-- WHAT THIS TASK INVOLVES --
Among the records, which lines include "style"? List them.

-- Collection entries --
BEGIN

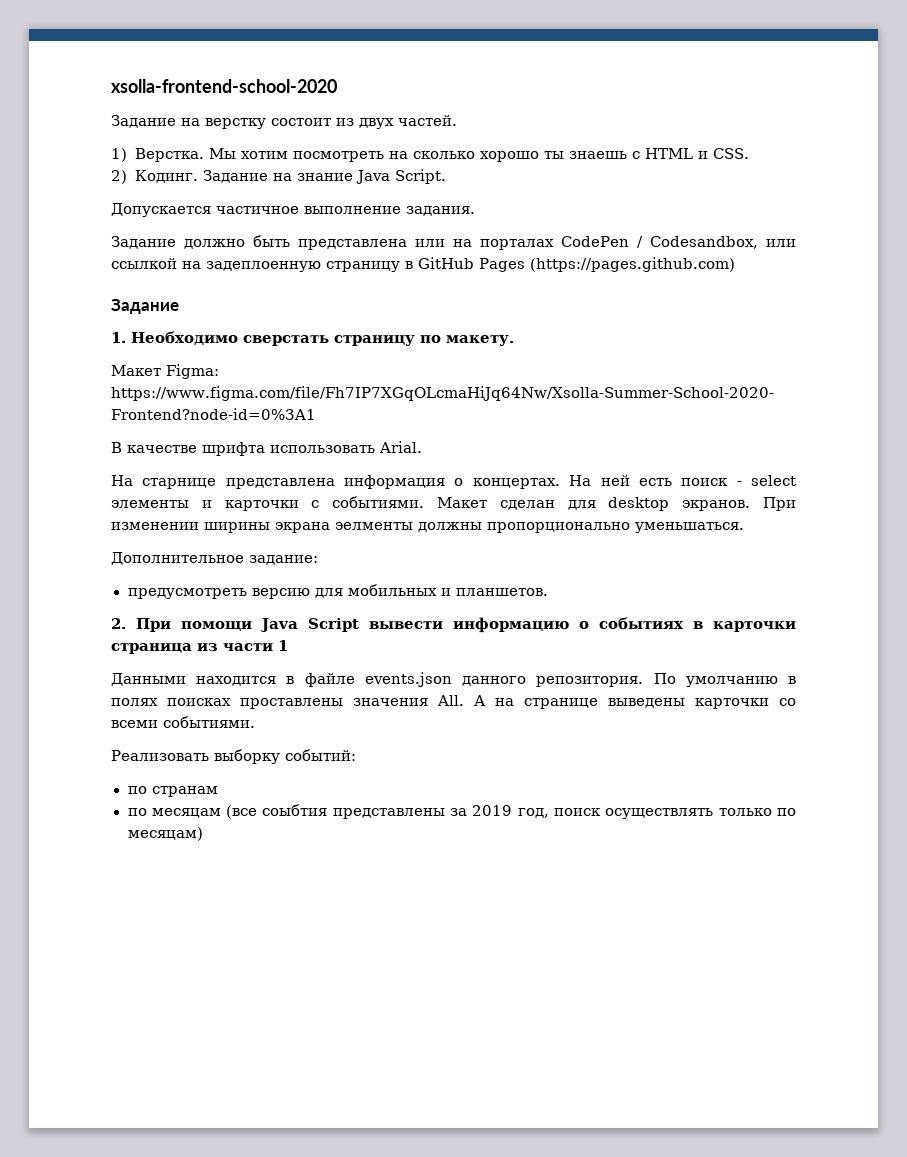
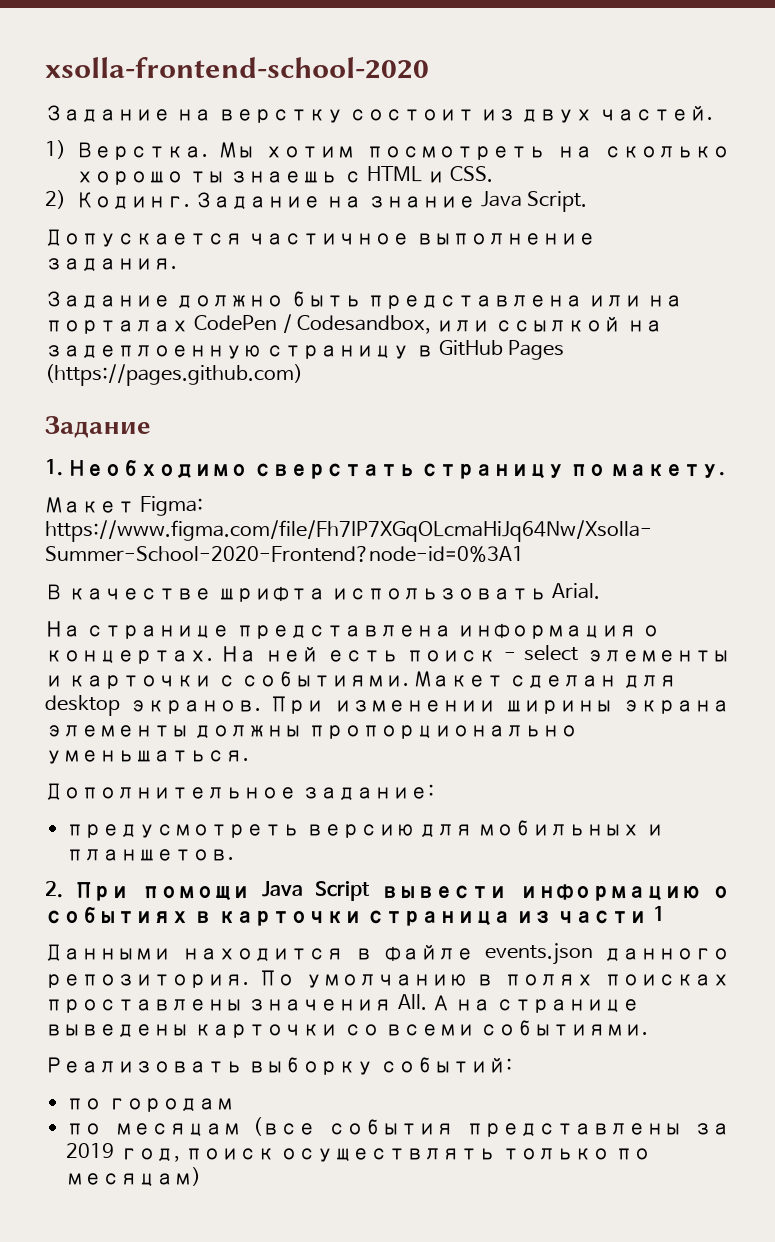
- На старнице представлена информация о концертах.
+ На странице представлена информация о концертах.
- При изменении ширины экрана эелменты должны пропорционально уменьшаться.
+ При изменении ширины экрана элементы должны пропорционально уменьшаться.
- по странам
+ по городам
- по месяцам (все соыбтия представлены за 2019 год, поиск осуществлять только по месяцам)
+ по месяцам (все события представлены за 2019 год, поиск осуществлять только по месяцам)

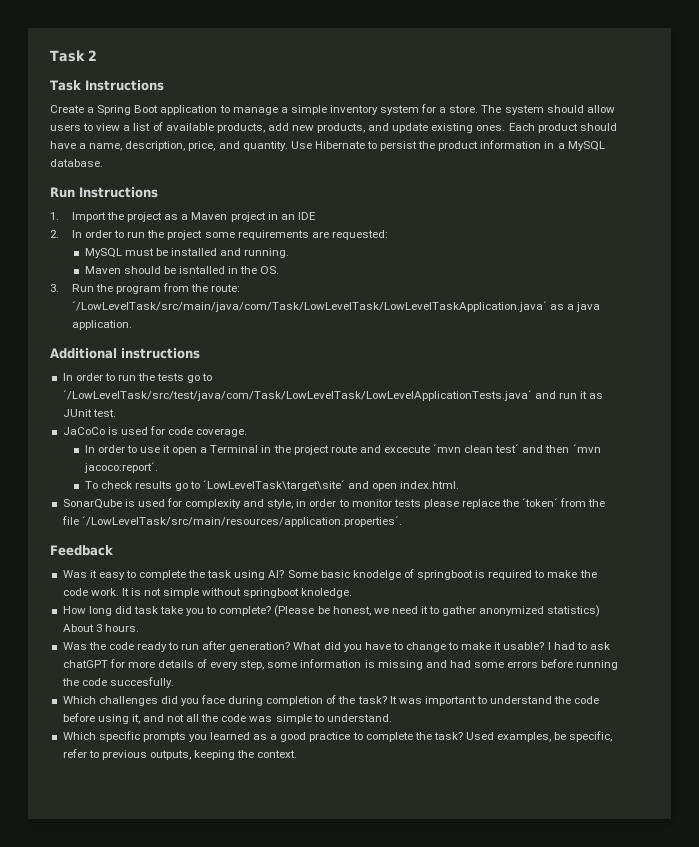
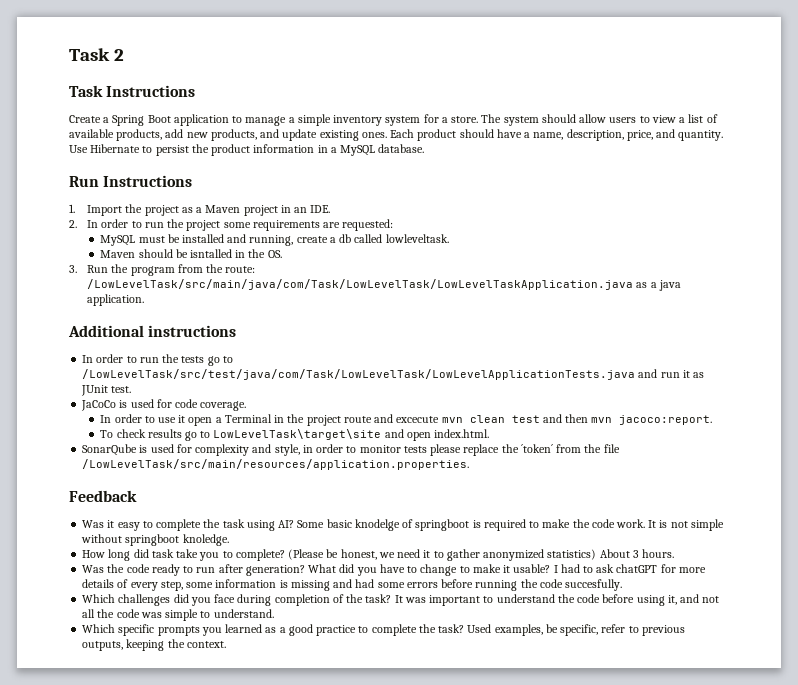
- 1. Import the project as a Maven project in an IDE
+ 1. Import the project as a Maven project in an IDE.
- MySQL must be installed and running.
+ MySQL must be installed and running, create a db called lowleveltask.
- 3. Run the program from the route: ´/LowLevelTask/src/main/java/com/Task/LowLevelTask/LowLevelTaskApplication.java´ as a java application.
+ 3. Run the program from the route: /LowLevelTask/src/main/java/com/Task/LowLevelTask/LowLevelTaskApplication.java as a java application.
- In order to run the tests go to ´/LowLevelTask/src/test/java/com/Task/LowLevelTask/LowLevelApplicationTests.java´ and run it as JUnit test.
+ In order to run the tests go to /LowLevelTask/src/test/java/com/Task/LowLevelTask/LowLevelApplicationTests.java and run it as JUnit test.
- In order to use it open a Terminal in the project route and excecute ´mvn clean test´ and then ´mvn jacoco:report´.
+ In order to use it open a Terminal in the project route and excecute mvn clean test and then mvn jacoco:report.
- To check results go to ´LowLevelTask\target\site´ and open index.html.
+ To check results go to LowLevelTask\target\site and open index.html.
- SonarQube is used for complexity and style, in order to monitor tests please replace the ´token´ from the file ´/LowLevelTask/src/main/resources/application.properties´.
+ SonarQube is used for complexity and style, in order to monitor tests please replace the ´token´ from the file /LowLevelTask/src/main/resources/application.properties.

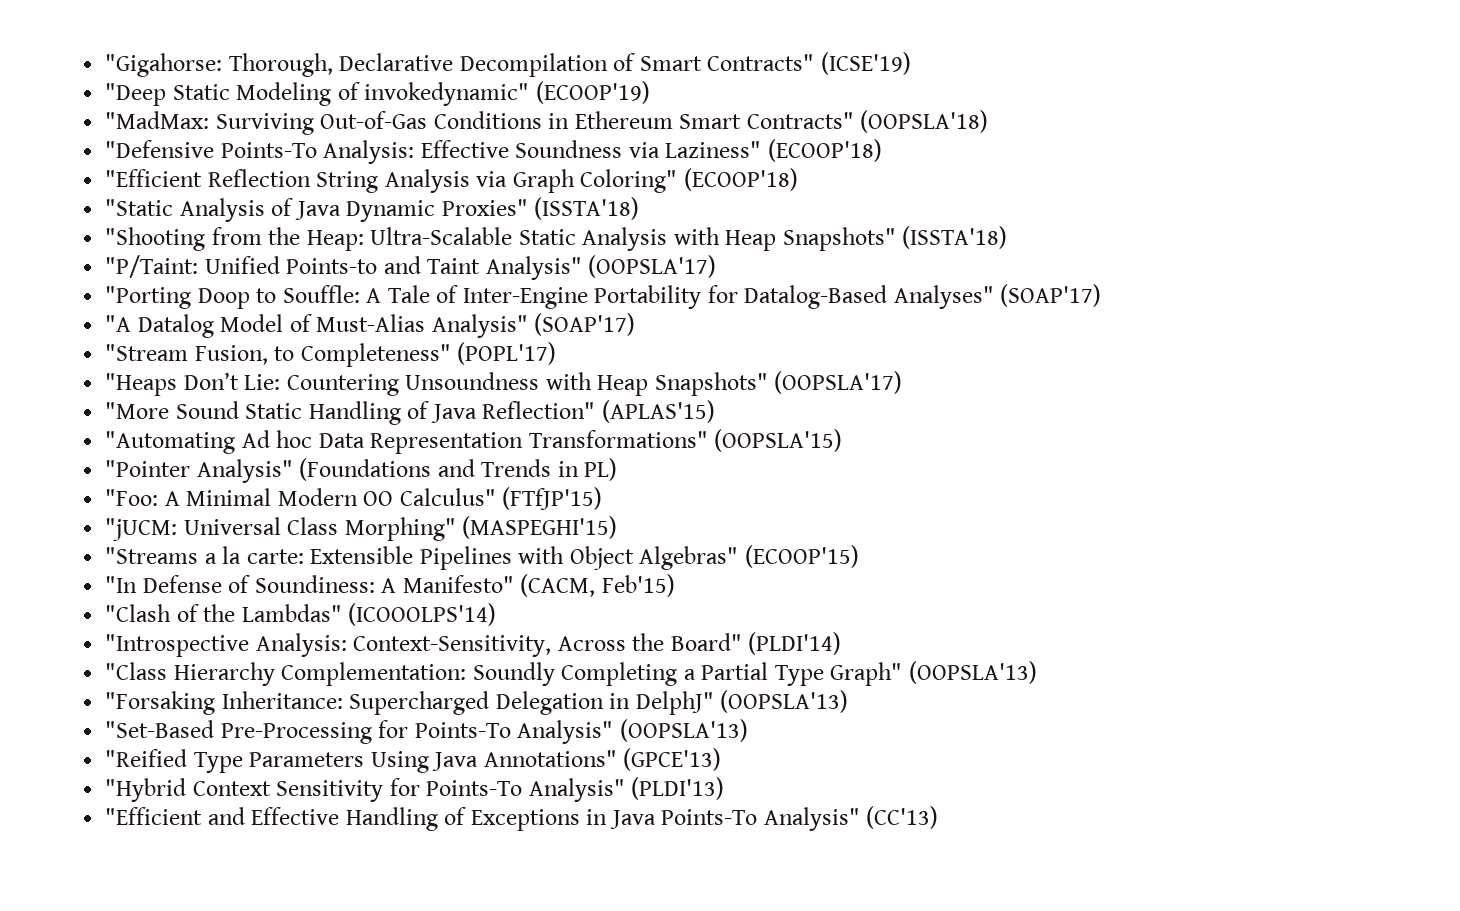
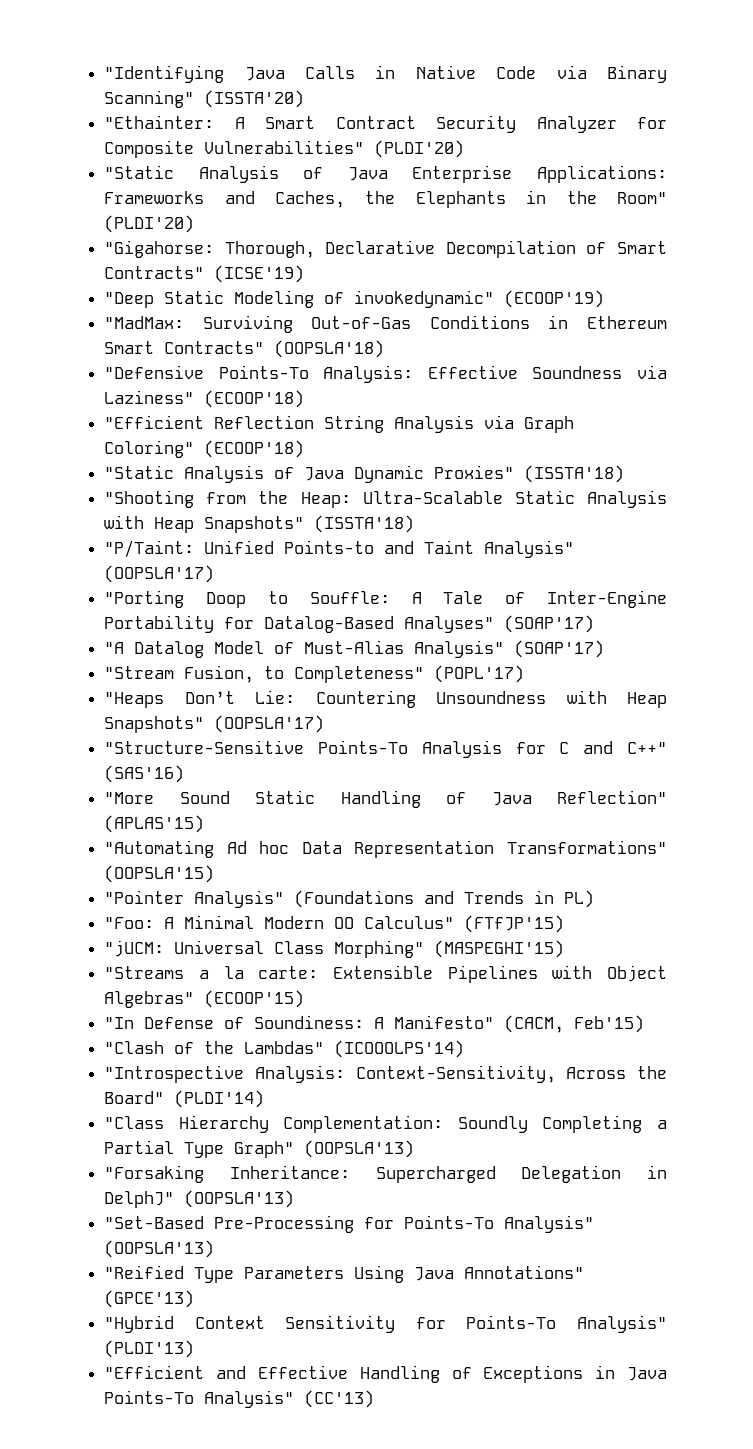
+ "Identifying Java Calls in Native Code via Binary Scanning" (ISSTA'20)
+ "Ethainter: A Smart Contract Security Analyzer for Composite Vulnerabilities" (PLDI'20)
+ "Static Analysis of Java Enterprise Applications: Frameworks and Caches, the Elephants in the Room" (PLDI'20)
+ "Structure-Sensitive Points-To Analysis for C and C++" (SAS'16)

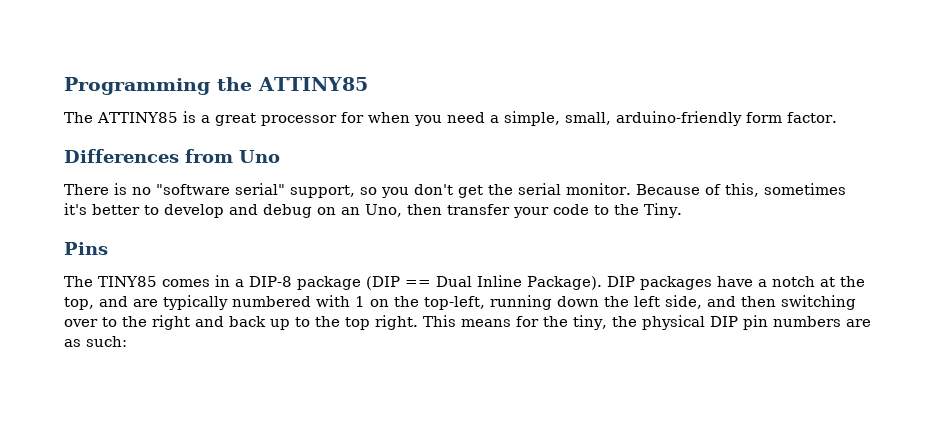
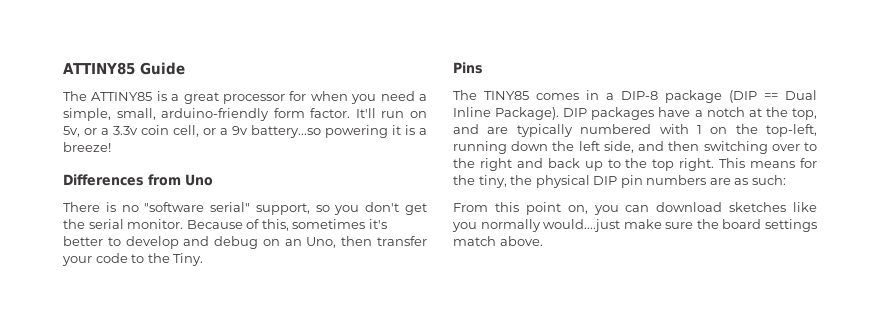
- Programming the ATTINY85
+ ATTINY85 Guide
+ It'll run on 5v, or a 3.3v coin cell, or a 9v battery...so powering it is a breeze!
+ From this point on, you can download sketches like you normally would....just make sure the board settings match above.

END

-- RESULT OF THIS TASK --
- SonarQube is used for complexity and style, in order to monitor tests please replace the ´token´ from the file ´/LowLevelTask/src/main/resources/application.properties´.
+ SonarQube is used for complexity and style, in order to monitor tests please replace the ´token´ from the file /LowLevelTask/src/main/resources/application.properties.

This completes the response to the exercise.